Before-and-after change records:
----------

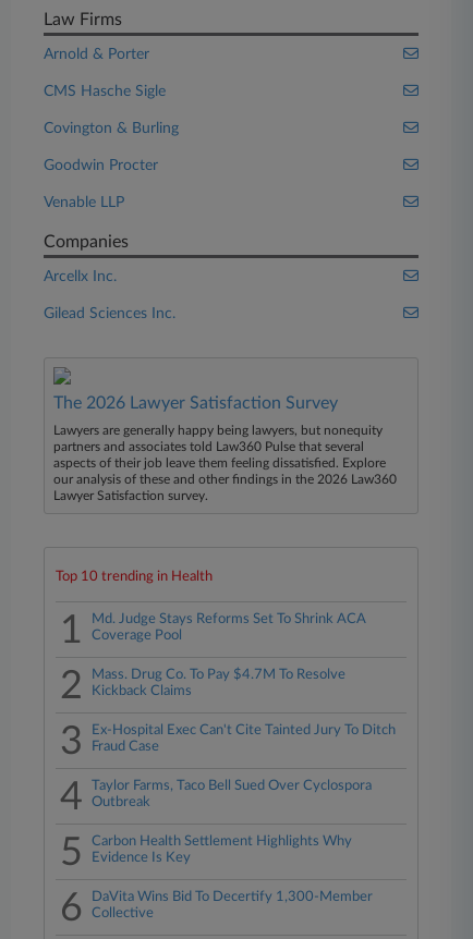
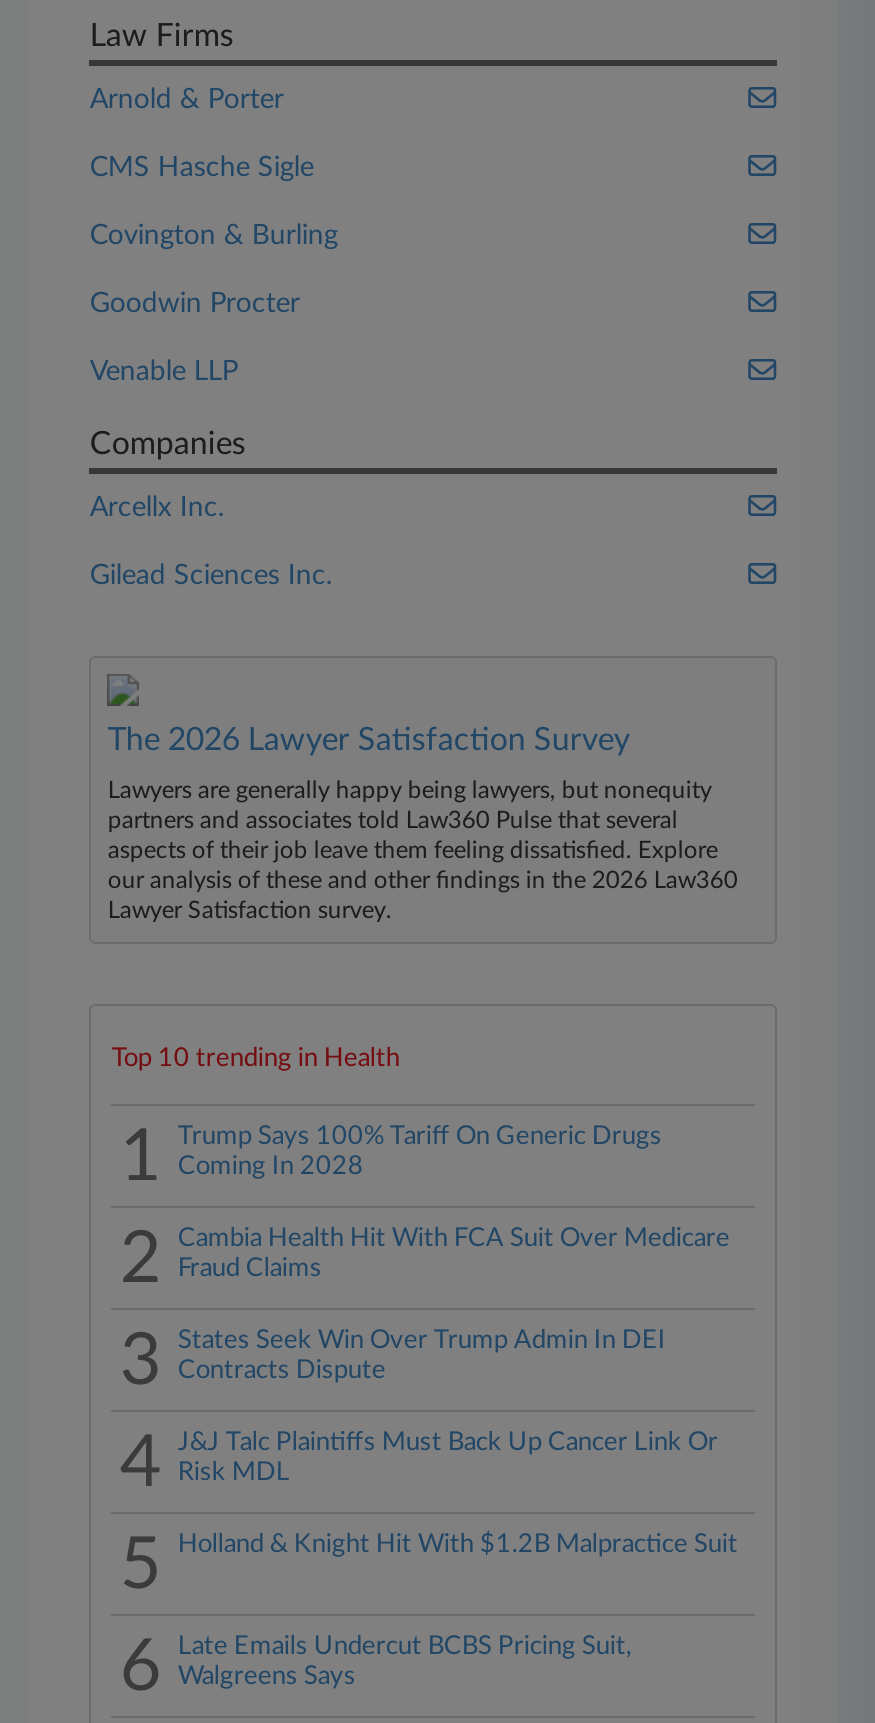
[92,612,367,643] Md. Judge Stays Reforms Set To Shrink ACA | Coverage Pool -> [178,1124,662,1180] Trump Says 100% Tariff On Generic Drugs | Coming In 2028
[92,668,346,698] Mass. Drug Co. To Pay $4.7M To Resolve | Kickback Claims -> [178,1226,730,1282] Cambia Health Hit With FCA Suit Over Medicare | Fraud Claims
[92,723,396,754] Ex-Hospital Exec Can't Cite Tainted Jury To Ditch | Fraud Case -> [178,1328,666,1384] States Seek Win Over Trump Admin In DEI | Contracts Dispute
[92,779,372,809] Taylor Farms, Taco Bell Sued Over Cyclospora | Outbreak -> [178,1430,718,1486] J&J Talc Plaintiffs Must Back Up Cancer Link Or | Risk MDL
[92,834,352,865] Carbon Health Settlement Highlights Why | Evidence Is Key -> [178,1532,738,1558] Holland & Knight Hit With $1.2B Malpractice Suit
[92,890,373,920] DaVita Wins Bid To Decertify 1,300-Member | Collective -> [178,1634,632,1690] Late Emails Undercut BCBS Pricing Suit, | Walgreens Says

----------

Task prompt: Transcribe all entries above exactly. Drop the pictures.

Answer space:
[92,612,367,643] Md. Judge Stays Reforms Set To Shrink ACA | Coverage Pool -> [178,1124,662,1180] Trump Says 100% Tariff On Generic Drugs | Coming In 2028
[92,668,346,698] Mass. Drug Co. To Pay $4.7M To Resolve | Kickback Claims -> [178,1226,730,1282] Cambia Health Hit With FCA Suit Over Medicare | Fraud Claims
[92,723,396,754] Ex-Hospital Exec Can't Cite Tainted Jury To Ditch | Fraud Case -> [178,1328,666,1384] States Seek Win Over Trump Admin In DEI | Contracts Dispute
[92,779,372,809] Taylor Farms, Taco Bell Sued Over Cyclospora | Outbreak -> [178,1430,718,1486] J&J Talc Plaintiffs Must Back Up Cancer Link Or | Risk MDL
[92,834,352,865] Carbon Health Settlement Highlights Why | Evidence Is Key -> [178,1532,738,1558] Holland & Knight Hit With $1.2B Malpractice Suit
[92,890,373,920] DaVita Wins Bid To Decertify 1,300-Member | Collective -> [178,1634,632,1690] Late Emails Undercut BCBS Pricing Suit, | Walgreens Says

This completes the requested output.